→ YOUR INSTRUCTIONS: Could you reproduce, word for word, everything below from the line containing "MARINADO | Grado: 9 -> 12" down to the line containing "Total general | Grado Impuesto: 28,60", with both of those lines included and no others?

◆ ◆ ◆ ◆

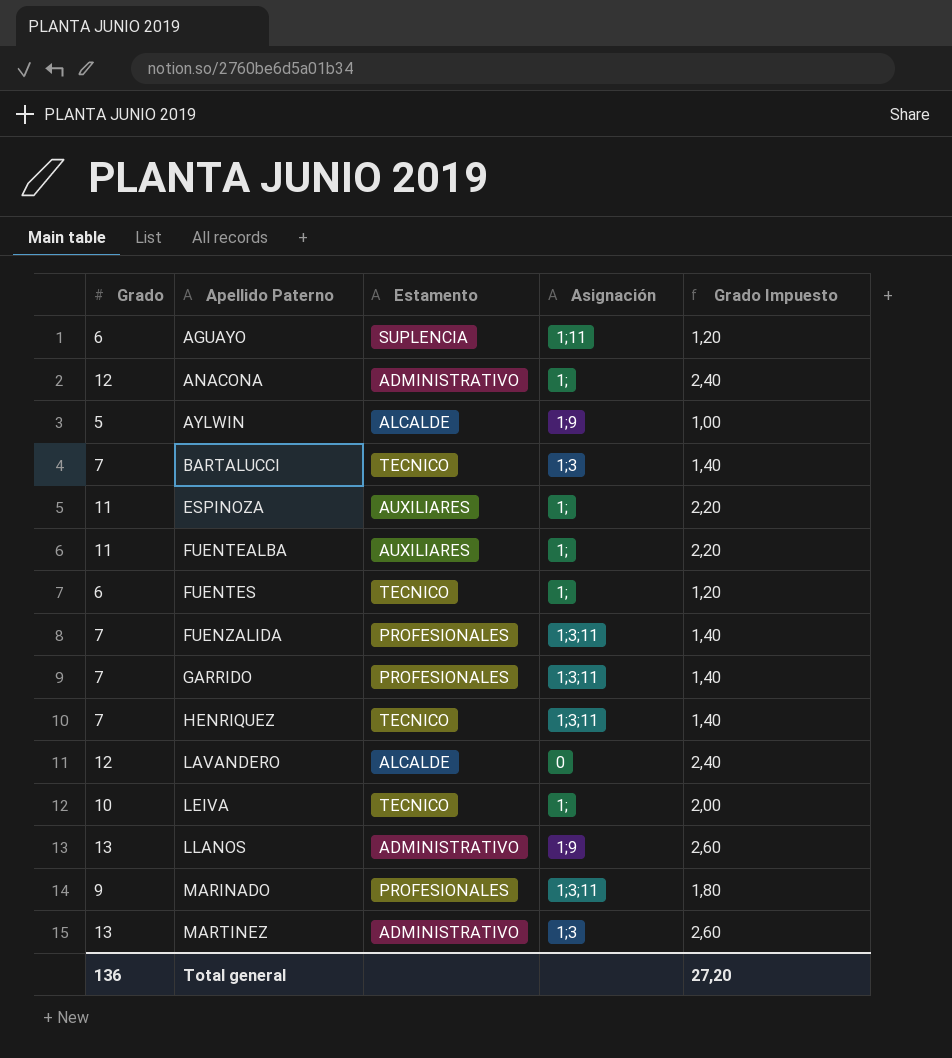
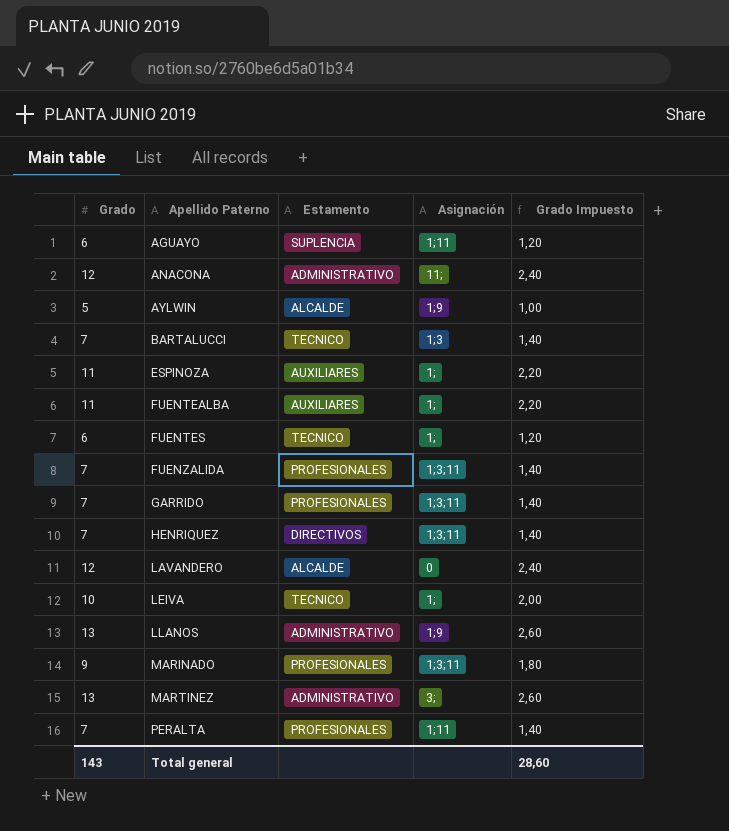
ANACONA | Asignación: 1; -> 11;
HENRIQUEZ | Estamento: TECNICO -> DIRECTIVOS
MARTINEZ | Asignación: 1;3 -> 3;
row PERALTA: none -> 7 | PROFESIONALES | 1;11 | 1,40
Total general | Grado: 136 -> 143
Total general | Grado Impuesto: 27,20 -> 28,60

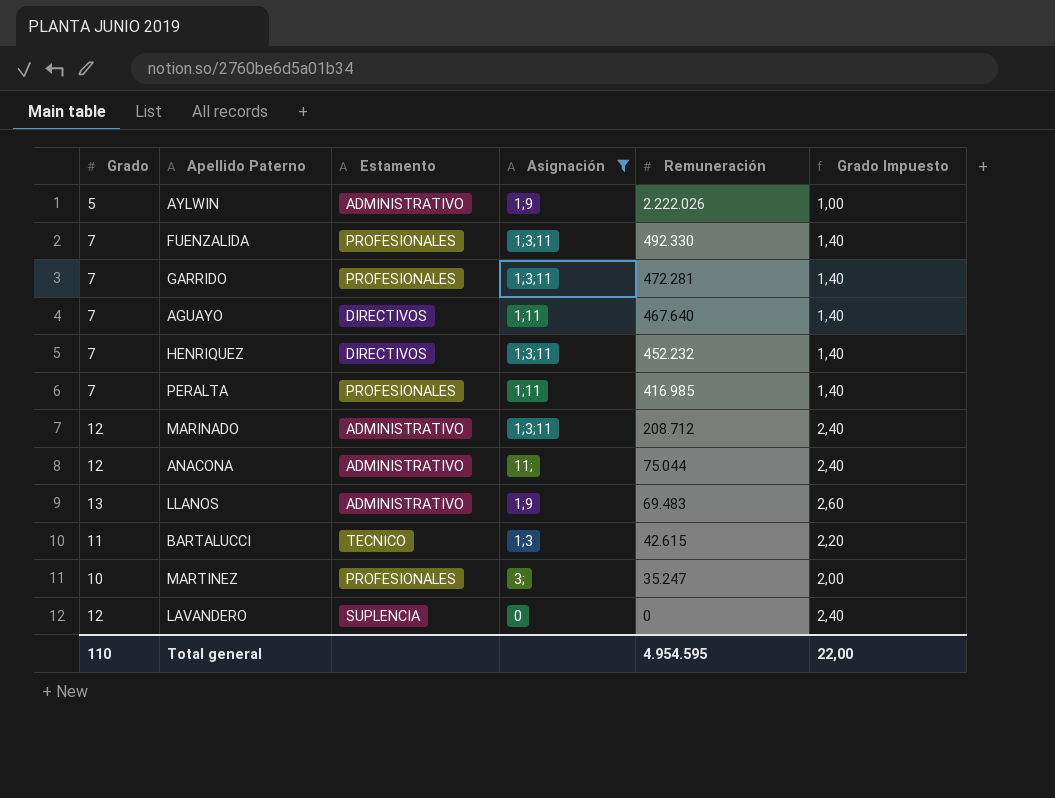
filter: none -> Asignación != 1;
row order: Apellido Paterno ascending -> Remuneración descending
column Remuneración | position: none -> 5
AYLWIN | Estamento: ALCALDE -> ADMINISTRATIVO
AGUAYO | Grado: 6 -> 7
AGUAYO | Estamento: SUPLENCIA -> DIRECTIVOS
AGUAYO | Grado Impuesto: 1,20 -> 1,40
MARINADO | Grado: 9 -> 12
MARINADO | Estamento: PROFESIONALES -> ADMINISTRATIVO
MARINADO | Grado Impuesto: 1,80 -> 2,40
BARTALUCCI | Grado: 7 -> 11
BARTALUCCI | Grado Impuesto: 1,40 -> 2,20
MARTINEZ | Grado: 13 -> 10
MARTINEZ | Estamento: ADMINISTRATIVO -> PROFESIONALES
MARTINEZ | Grado Impuesto: 2,60 -> 2,00
LAVANDERO | Estamento: ALCALDE -> SUPLENCIA
Total general | Grado: 143 -> 110
Total general | Grado Impuesto: 28,60 -> 22,00

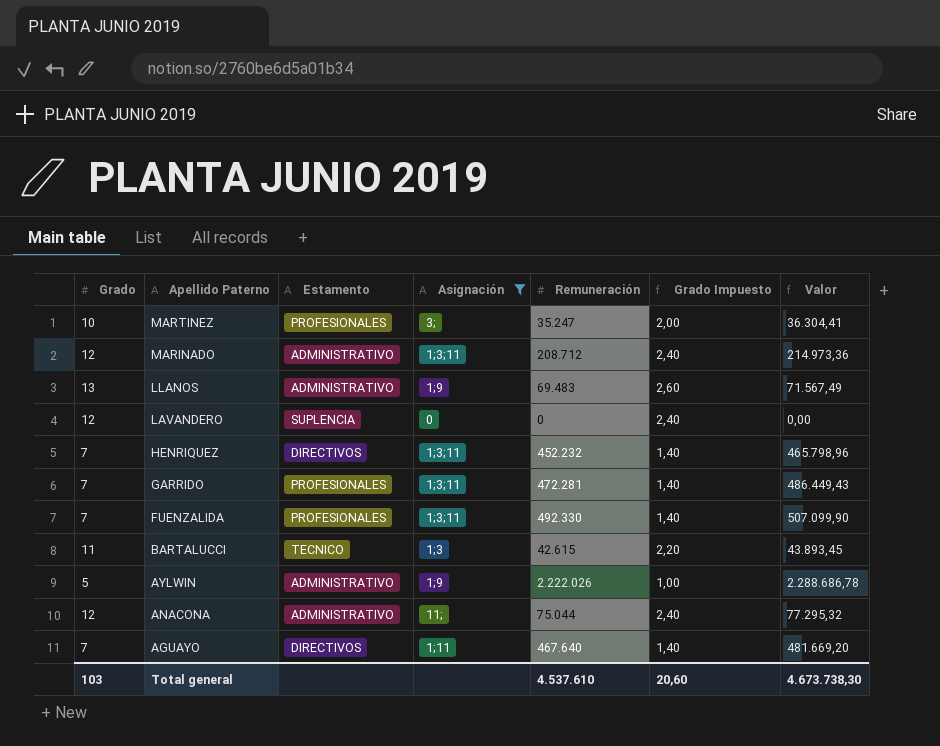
row order: Remuneración descending -> Apellido Paterno descending
column Valor | formula: none -> [Remuneración] * 1,03
row PERALTA: 7 | PROFESIONALES | 1;11 | 416.985 | 1,40 -> none
Total general | Grado: 110 -> 103
Total general | Remuneración: 4.954.595 -> 4.537.610
Total general | Grado Impuesto: 22,00 -> 20,60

◆ ◆ ◆ ◆

→ ANSWER FOR THIS EXERCISE:
MARINADO | Grado: 9 -> 12
MARINADO | Estamento: PROFESIONALES -> ADMINISTRATIVO
MARINADO | Grado Impuesto: 1,80 -> 2,40
BARTALUCCI | Grado: 7 -> 11
BARTALUCCI | Grado Impuesto: 1,40 -> 2,20
MARTINEZ | Grado: 13 -> 10
MARTINEZ | Estamento: ADMINISTRATIVO -> PROFESIONALES
MARTINEZ | Grado Impuesto: 2,60 -> 2,00
LAVANDERO | Estamento: ALCALDE -> SUPLENCIA
Total general | Grado: 143 -> 110
Total general | Grado Impuesto: 28,60 -> 22,00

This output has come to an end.